MongoFollower is a two step process to efficiently export data from a collection then keep it synchronized.
- An initial export gets the bulk of your historic documents out of the collection. This can be disabled by setting
initialExport
tofalse
. - A MongoDB oplog tailing process is started which keeps processing events as they occur.
The interface is driven by extending the MongoEventListener
and providing an instance of the listener to the Runner
utility.
FollowerConfig tc = FollowerConfig.builder()
.listener(new MyListener())
.initialExport(false)
.mongoConnectionString(connectionString)
.mongoDatabase(database)
.mongoCollection(collection)
.oplogFile("/tmp/testapp/oplogfile")
.build();
Runner.run(tc);
Alternatively a property file can be used to make it easier to switch between development and production environments:
Properties props = new Properties();
InputStream steam = ...; // open file or resource
props.load(stream);
Runner.run(props, new MyListener());
property name | builderOption / type | default value | description |
---|---|---|---|
n/a | listener / MongoEventListener | --- | A class extending the MongoEventListener interface to process events. |
initial-export | initialExport / Boolean | false | Enabling this flag will cause MongoFollower to start the process by exporting all existing documents from MongoDB into the event listener. |
oplog-file | oplogFile / String | --- | The absolute path to the oplog file, this needs to be accessible for reading and writing by the user running MongoFollower. |
mongo.oplog-delay | mongoConnectionString / String | --- | Standard MongoDB connection string. |
mongo.database | mongoDatabase / String | --- | Database containing the collection to be followed. |
mongo.collection | mongoCollection / String | --- | Collection being followed. |
mongo.oplog-delay | oplogDelayMinutes / int | 10 | Number of minutes to lag behind the oplog. By delaying the oplog you can restart your process without missing any events.
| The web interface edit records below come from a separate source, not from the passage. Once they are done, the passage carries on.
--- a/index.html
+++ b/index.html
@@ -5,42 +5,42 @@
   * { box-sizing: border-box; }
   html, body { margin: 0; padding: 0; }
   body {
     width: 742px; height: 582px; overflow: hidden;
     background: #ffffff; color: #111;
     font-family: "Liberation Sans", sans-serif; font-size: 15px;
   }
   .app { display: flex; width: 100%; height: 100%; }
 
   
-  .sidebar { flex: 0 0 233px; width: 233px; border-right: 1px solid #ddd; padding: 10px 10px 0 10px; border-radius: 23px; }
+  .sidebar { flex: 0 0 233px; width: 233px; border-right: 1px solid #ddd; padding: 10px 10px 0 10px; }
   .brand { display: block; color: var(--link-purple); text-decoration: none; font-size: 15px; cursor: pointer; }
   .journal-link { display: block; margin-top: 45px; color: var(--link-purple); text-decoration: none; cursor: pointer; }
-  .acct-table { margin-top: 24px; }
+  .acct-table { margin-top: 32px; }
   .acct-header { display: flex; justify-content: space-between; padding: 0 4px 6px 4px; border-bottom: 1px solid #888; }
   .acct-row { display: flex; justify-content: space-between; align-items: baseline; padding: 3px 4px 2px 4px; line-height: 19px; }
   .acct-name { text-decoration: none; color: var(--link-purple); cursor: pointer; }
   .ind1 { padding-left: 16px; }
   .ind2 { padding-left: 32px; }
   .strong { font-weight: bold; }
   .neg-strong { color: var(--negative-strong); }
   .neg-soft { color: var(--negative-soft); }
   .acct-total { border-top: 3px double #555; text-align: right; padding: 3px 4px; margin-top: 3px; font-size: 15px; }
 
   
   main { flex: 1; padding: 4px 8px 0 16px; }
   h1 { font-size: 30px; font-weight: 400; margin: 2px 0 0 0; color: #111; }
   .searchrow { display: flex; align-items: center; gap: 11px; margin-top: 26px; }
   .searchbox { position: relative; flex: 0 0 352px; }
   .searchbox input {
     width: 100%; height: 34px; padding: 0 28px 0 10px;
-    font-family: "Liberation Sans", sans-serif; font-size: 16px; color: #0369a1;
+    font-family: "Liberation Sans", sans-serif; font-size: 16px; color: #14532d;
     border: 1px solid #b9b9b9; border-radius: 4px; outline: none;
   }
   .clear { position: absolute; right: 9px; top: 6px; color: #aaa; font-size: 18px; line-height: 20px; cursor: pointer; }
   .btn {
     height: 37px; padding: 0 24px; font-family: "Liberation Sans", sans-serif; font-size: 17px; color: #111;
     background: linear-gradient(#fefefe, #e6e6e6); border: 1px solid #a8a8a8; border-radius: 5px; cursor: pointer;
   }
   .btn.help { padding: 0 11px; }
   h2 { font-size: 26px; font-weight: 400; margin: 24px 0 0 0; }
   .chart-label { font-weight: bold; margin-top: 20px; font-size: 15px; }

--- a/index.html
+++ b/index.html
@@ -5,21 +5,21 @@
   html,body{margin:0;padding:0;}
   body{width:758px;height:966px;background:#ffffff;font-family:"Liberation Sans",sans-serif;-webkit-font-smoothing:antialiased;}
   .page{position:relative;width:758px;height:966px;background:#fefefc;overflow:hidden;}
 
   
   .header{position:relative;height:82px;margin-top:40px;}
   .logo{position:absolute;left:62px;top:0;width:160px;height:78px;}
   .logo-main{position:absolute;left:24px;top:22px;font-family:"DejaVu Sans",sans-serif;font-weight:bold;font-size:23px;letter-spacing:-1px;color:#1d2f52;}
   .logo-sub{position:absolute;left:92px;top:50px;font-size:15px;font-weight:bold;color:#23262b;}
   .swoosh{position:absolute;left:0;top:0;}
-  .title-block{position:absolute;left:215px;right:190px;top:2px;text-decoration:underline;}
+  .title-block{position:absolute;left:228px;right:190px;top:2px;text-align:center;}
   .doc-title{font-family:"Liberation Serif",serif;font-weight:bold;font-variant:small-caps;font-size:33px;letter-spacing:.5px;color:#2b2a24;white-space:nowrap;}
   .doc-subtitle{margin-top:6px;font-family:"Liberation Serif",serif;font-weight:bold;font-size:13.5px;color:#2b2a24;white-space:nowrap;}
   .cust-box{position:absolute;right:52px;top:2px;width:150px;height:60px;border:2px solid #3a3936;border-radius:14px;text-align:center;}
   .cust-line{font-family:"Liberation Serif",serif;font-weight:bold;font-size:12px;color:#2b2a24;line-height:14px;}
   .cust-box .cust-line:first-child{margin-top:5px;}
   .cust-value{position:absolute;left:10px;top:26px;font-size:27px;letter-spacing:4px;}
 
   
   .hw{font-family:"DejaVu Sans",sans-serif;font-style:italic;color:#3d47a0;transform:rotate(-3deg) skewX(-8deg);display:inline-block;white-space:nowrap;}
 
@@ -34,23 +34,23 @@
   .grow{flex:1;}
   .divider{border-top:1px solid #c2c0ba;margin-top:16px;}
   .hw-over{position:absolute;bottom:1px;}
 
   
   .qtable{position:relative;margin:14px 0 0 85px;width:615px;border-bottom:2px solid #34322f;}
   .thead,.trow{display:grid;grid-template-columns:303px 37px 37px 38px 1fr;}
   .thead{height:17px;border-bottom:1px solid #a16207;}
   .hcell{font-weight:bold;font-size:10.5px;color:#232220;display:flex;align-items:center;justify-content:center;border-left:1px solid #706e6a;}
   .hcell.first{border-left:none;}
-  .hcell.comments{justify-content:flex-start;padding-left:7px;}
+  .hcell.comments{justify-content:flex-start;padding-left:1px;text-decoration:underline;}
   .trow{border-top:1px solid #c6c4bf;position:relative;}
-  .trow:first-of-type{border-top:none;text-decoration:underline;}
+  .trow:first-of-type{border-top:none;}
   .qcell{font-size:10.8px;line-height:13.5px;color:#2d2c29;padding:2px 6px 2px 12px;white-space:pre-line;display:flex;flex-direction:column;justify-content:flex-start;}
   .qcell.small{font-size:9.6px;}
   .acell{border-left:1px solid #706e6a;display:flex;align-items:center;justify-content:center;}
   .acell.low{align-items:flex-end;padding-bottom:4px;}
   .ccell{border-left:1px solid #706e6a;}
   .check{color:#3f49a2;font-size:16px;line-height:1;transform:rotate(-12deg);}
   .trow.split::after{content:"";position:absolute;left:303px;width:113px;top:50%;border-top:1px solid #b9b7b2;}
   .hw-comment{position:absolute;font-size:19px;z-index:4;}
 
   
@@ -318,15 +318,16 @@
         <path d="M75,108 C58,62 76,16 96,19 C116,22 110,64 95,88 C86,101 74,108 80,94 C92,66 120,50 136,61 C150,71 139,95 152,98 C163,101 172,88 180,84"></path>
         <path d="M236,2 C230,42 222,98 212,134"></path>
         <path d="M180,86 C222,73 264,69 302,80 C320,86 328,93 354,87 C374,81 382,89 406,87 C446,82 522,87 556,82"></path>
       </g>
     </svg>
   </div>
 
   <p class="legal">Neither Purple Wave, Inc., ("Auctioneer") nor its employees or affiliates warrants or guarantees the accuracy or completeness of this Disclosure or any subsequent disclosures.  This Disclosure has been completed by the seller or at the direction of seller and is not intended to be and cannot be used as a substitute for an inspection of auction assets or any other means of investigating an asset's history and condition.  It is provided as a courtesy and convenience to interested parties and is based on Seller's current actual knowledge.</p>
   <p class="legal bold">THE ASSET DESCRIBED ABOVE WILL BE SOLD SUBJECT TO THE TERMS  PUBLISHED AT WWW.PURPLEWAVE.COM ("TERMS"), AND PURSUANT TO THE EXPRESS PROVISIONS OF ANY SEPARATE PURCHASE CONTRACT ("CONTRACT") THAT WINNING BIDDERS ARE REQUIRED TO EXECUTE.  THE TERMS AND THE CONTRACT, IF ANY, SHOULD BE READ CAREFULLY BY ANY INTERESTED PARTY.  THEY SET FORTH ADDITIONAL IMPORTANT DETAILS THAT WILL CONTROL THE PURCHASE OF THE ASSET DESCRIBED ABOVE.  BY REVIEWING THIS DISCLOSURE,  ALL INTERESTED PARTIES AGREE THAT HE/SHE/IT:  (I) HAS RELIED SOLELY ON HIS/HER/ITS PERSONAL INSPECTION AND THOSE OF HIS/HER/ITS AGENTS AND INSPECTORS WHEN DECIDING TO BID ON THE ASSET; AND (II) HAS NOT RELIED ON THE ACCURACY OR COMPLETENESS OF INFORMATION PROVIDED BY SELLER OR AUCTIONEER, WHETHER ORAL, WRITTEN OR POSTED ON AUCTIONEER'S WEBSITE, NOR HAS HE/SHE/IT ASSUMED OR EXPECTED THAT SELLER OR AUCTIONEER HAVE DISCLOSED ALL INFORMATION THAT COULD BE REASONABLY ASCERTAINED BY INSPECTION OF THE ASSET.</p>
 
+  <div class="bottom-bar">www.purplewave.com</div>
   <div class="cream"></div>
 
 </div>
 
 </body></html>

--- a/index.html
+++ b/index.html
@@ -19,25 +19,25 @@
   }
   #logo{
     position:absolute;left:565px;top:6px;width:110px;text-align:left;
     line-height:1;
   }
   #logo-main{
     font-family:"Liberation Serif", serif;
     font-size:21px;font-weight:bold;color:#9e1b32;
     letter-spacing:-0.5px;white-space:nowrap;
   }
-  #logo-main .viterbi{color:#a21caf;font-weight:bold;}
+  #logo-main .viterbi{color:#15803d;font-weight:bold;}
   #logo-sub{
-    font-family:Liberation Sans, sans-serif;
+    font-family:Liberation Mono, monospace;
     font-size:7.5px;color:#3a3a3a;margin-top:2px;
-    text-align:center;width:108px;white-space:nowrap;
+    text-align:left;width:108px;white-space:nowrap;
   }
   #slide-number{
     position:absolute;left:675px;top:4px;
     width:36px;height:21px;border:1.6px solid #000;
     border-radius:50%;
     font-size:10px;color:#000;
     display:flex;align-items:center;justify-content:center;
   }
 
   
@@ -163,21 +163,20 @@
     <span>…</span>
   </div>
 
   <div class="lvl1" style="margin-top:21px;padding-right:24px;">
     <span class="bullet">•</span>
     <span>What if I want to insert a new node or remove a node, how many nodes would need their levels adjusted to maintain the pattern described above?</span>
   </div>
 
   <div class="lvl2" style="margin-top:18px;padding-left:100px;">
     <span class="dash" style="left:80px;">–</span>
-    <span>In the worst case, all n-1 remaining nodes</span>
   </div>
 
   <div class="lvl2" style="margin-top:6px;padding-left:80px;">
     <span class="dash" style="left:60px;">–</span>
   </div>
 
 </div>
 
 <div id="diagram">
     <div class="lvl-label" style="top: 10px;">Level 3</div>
Note that this expects that it is ok to send the same event multiple times as long as they are sent in order. |
mongo.oplog-interval | oplogUpdateIntervalMinutes / int | 10 | The number of minutes to wait between updating the oplog timestamp file. |
queue-size | queue / BlockingQueue | ArrayBlockingQueue<>(4000) | Optionally override the queue implementation with something custom or with a different capacity. |
- Event monitoring / auditing: setting a certain field indicates a document
merge
for your business - Synchronizing databases: Re-index to elasticsearch each time a document changes
- Migration / Backup: map documents to Postgres, MySQL, Cassandra, CSV
- Performance auditing: Detect inefficient usage patterns, such as many small frequent updates to a document instead of one larger update.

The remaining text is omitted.